▶ **Data supplied**:
╔══
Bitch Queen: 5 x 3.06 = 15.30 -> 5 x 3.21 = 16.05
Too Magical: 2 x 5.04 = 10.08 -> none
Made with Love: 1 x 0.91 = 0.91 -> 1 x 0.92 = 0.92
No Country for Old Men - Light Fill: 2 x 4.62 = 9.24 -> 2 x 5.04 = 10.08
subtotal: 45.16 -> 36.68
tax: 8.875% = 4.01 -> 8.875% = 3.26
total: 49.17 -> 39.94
╚══
╔══
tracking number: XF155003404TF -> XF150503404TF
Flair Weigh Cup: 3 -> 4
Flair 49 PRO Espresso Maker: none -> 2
╚══
╔══
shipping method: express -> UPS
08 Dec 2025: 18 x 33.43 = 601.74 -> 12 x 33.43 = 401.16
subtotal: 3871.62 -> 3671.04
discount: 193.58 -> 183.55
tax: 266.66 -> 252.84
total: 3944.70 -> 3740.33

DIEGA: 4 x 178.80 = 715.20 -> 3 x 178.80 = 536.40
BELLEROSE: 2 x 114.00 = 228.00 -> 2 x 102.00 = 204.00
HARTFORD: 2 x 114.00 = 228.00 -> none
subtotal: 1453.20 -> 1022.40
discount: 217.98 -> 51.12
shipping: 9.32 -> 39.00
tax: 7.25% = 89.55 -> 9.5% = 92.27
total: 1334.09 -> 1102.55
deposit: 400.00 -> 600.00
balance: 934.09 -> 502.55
╚══
▶ **Instructions for the task**:
Find and copy each line of the listing above that holds the word "discount".

▶ **Worked solution**:
discount: 193.58 -> 183.55
discount: 217.98 -> 51.12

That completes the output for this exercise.